→ **Exercise prompt**
Exactly as written, set down each line of the data below except its pictures.

===============

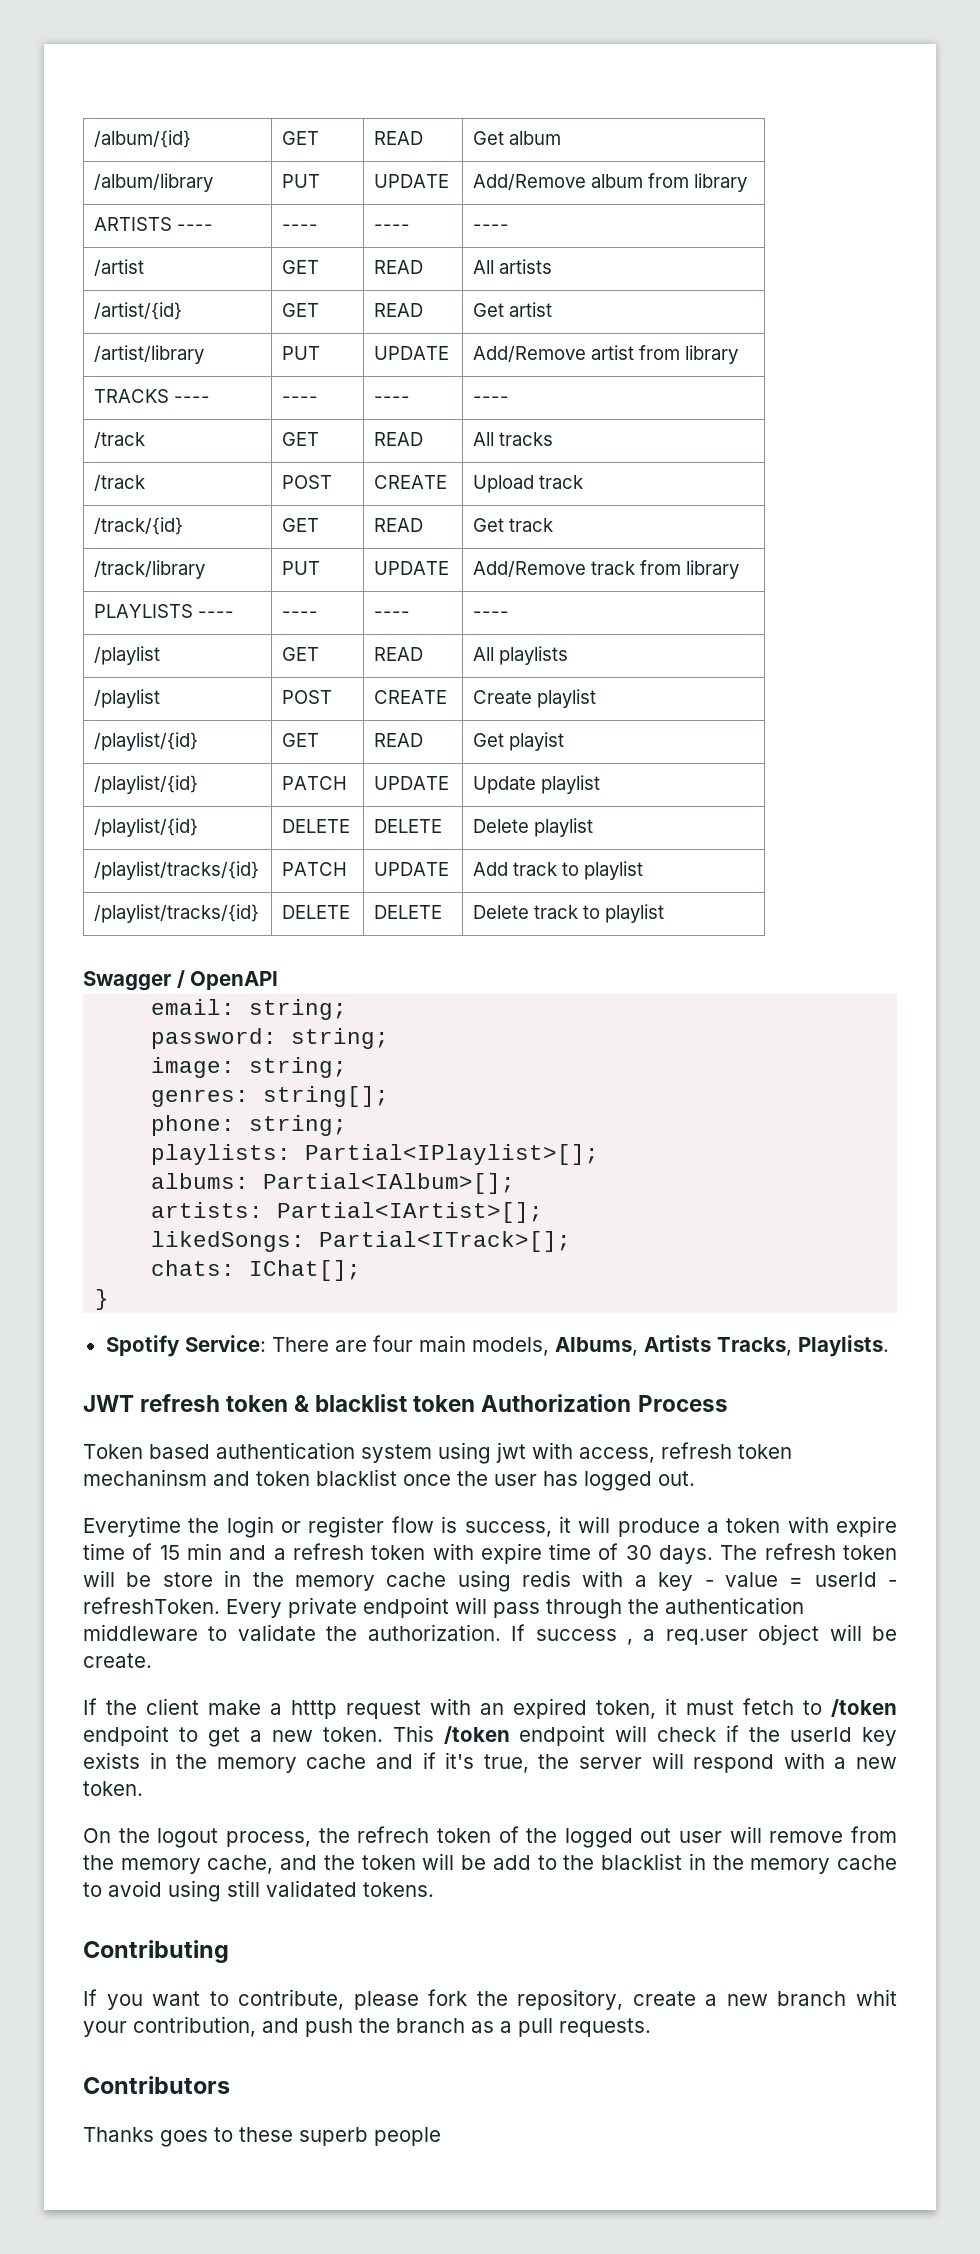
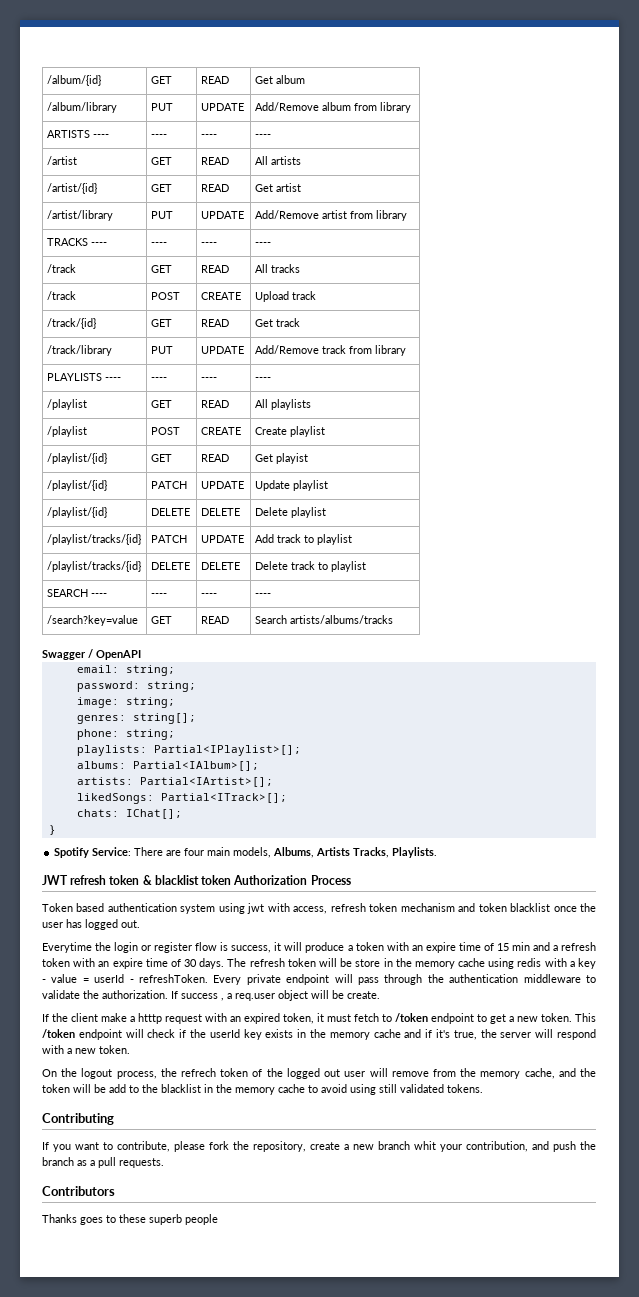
(665, 913) none -> [46,589,107,597] [150,593,167,597] [200,593,217,597] [254,593,271,597] [46,615,138,626] [150,616,172,624] [200,616,229,624] [254,615,393,624] // SEARCH ---- | ---- | ---- | ---- // /search?key=value | GET | READ | Search artists/albums/tracks
[83,1469,207,1486] mechaninsm -> [400,903,455,912] mechanism
(829, 1524) none -> [411,945,423,951] an
(474, 1551) none -> [98,961,110,967] an

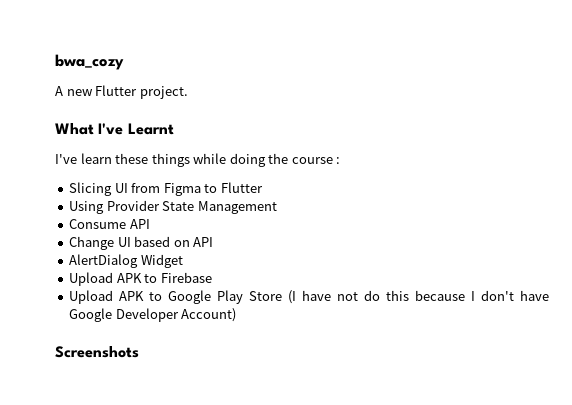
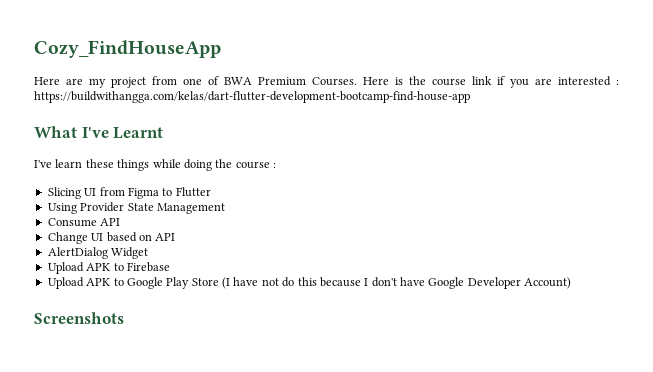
[55,54,124,70] [55,85,188,99] bwa_cozy // A new Flutter project. -> [34,40,221,58] [34,76,619,88] [34,91,470,103] Cozy_FindHouseApp // Here are my project from one of BWA Premium Courses. Here is the course link if you are interested : https://buildwithangga.com/kelas/dart-flutter-development-bootcamp-find-house-app

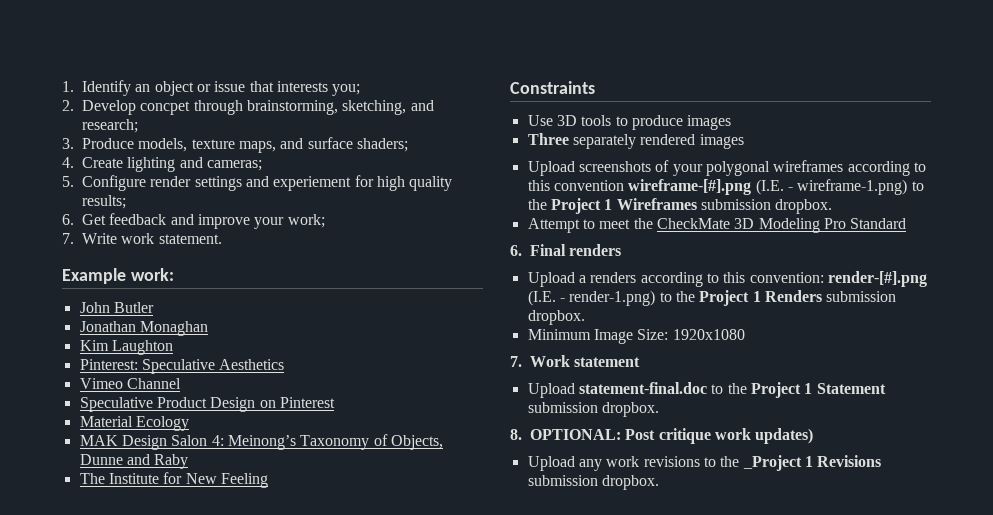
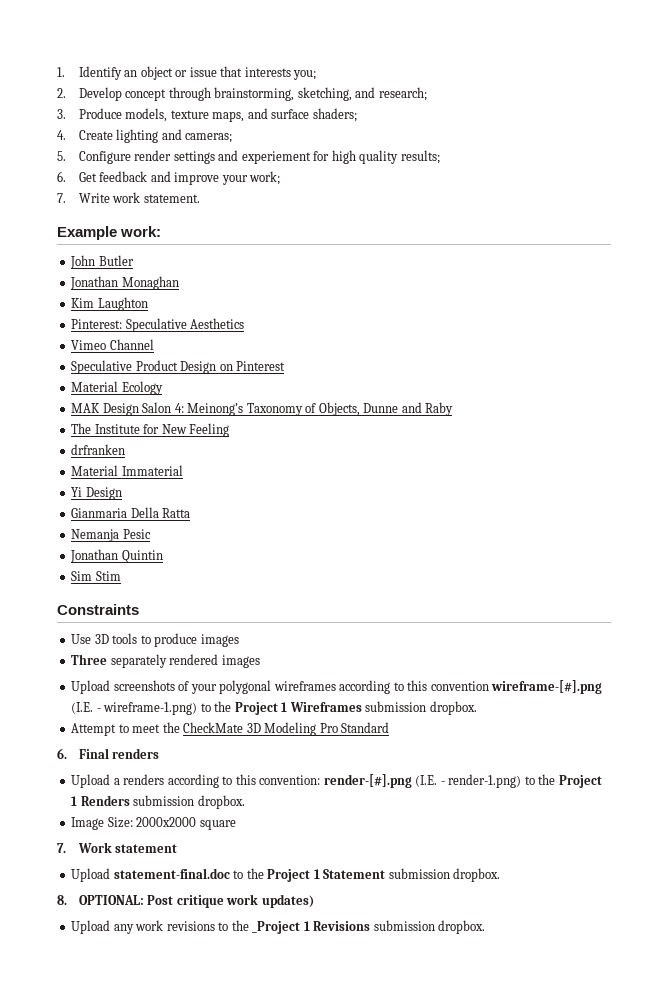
[140,101,191,115] concpet -> [125,89,167,101] concept
(268, 480) none -> [71,444,126,455] [71,465,183,476] [71,487,122,500] [71,507,191,518] [71,529,151,542] [70,549,163,563] [71,571,121,581] // drfranken // Material Immaterial // Yi Design // Gianmaria Della Ratta // Nemanja Pesic // Jonathan Quintin // Sim Stim
[527,329,591,340] Minimum -> (245, 802) none
[672,329,745,340] 1920x1080 -> [136,817,236,830] 2000x2000 square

===============

→ **Answer**
(665, 913) none -> [46,589,107,597] [150,593,167,597] [200,593,217,597] [254,593,271,597] [46,615,138,626] [150,616,172,624] [200,616,229,624] [254,615,393,624] // SEARCH ---- | ---- | ---- | ---- // /search?key=value | GET | READ | Search artists/albums/tracks
[83,1469,207,1486] mechaninsm -> [400,903,455,912] mechanism
(829, 1524) none -> [411,945,423,951] an
(474, 1551) none -> [98,961,110,967] an

[55,54,124,70] [55,85,188,99] bwa_cozy // A new Flutter project. -> [34,40,221,58] [34,76,619,88] [34,91,470,103] Cozy_FindHouseApp // Here are my project from one of BWA Premium Courses. Here is the course link if you are interested : https://buildwithangga.com/kelas/dart-flutter-development-bootcamp-find-house-app

[140,101,191,115] concpet -> [125,89,167,101] concept
(268, 480) none -> [71,444,126,455] [71,465,183,476] [71,487,122,500] [71,507,191,518] [71,529,151,542] [70,549,163,563] [71,571,121,581] // drfranken // Material Immaterial // Yi Design // Gianmaria Della Ratta // Nemanja Pesic // Jonathan Quintin // Sim Stim
[527,329,591,340] Minimum -> (245, 802) none
[672,329,745,340] 1920x1080 -> [136,817,236,830] 2000x2000 square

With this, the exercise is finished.